» **Your instructions**
Reading the listing below, restate each entry exactly as written.

» **Material supplied**
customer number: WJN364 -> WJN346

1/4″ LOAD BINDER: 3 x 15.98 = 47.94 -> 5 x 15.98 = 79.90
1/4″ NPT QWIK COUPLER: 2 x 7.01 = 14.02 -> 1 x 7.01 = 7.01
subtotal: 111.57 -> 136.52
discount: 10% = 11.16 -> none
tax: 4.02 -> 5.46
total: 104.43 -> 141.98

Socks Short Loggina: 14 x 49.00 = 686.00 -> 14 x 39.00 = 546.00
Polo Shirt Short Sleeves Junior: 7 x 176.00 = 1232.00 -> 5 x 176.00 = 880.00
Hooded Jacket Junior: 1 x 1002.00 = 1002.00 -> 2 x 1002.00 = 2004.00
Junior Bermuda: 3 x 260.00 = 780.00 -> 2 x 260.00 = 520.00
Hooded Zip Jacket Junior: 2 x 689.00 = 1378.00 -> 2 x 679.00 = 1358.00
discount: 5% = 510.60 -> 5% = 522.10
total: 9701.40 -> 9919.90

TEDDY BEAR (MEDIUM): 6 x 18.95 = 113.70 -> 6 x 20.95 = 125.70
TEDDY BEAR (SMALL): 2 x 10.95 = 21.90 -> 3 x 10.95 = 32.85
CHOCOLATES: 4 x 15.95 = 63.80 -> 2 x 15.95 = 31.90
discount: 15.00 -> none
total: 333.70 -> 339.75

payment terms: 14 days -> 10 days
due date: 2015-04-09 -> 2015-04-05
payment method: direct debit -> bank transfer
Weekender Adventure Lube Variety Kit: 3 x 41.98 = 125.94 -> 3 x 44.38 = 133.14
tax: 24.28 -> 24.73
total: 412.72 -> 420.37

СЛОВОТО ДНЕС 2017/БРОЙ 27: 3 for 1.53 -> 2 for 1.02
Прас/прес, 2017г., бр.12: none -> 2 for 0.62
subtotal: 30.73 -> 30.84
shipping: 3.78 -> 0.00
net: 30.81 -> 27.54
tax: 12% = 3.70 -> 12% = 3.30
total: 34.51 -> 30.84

» **Response**
customer number: WJN364 -> WJN346

1/4″ LOAD BINDER: 3 x 15.98 = 47.94 -> 5 x 15.98 = 79.90
1/4″ NPT QWIK COUPLER: 2 x 7.01 = 14.02 -> 1 x 7.01 = 7.01
subtotal: 111.57 -> 136.52
discount: 10% = 11.16 -> none
tax: 4.02 -> 5.46
total: 104.43 -> 141.98

Socks Short Loggina: 14 x 49.00 = 686.00 -> 14 x 39.00 = 546.00
Polo Shirt Short Sleeves Junior: 7 x 176.00 = 1232.00 -> 5 x 176.00 = 880.00
Hooded Jacket Junior: 1 x 1002.00 = 1002.00 -> 2 x 1002.00 = 2004.00
Junior Bermuda: 3 x 260.00 = 780.00 -> 2 x 260.00 = 520.00
Hooded Zip Jacket Junior: 2 x 689.00 = 1378.00 -> 2 x 679.00 = 1358.00
discount: 5% = 510.60 -> 5% = 522.10
total: 9701.40 -> 9919.90

TEDDY BEAR (MEDIUM): 6 x 18.95 = 113.70 -> 6 x 20.95 = 125.70
TEDDY BEAR (SMALL): 2 x 10.95 = 21.90 -> 3 x 10.95 = 32.85
CHOCOLATES: 4 x 15.95 = 63.80 -> 2 x 15.95 = 31.90
discount: 15.00 -> none
total: 333.70 -> 339.75

payment terms: 14 days -> 10 days
due date: 2015-04-09 -> 2015-04-05
payment method: direct debit -> bank transfer
Weekender Adventure Lube Variety Kit: 3 x 41.98 = 125.94 -> 3 x 44.38 = 133.14
tax: 24.28 -> 24.73
total: 412.72 -> 420.37

СЛОВОТО ДНЕС 2017/БРОЙ 27: 3 for 1.53 -> 2 for 1.02
Прас/прес, 2017г., бр.12: none -> 2 for 0.62
subtotal: 30.73 -> 30.84
shipping: 3.78 -> 0.00
net: 30.81 -> 27.54
tax: 12% = 3.70 -> 12% = 3.30
total: 34.51 -> 30.84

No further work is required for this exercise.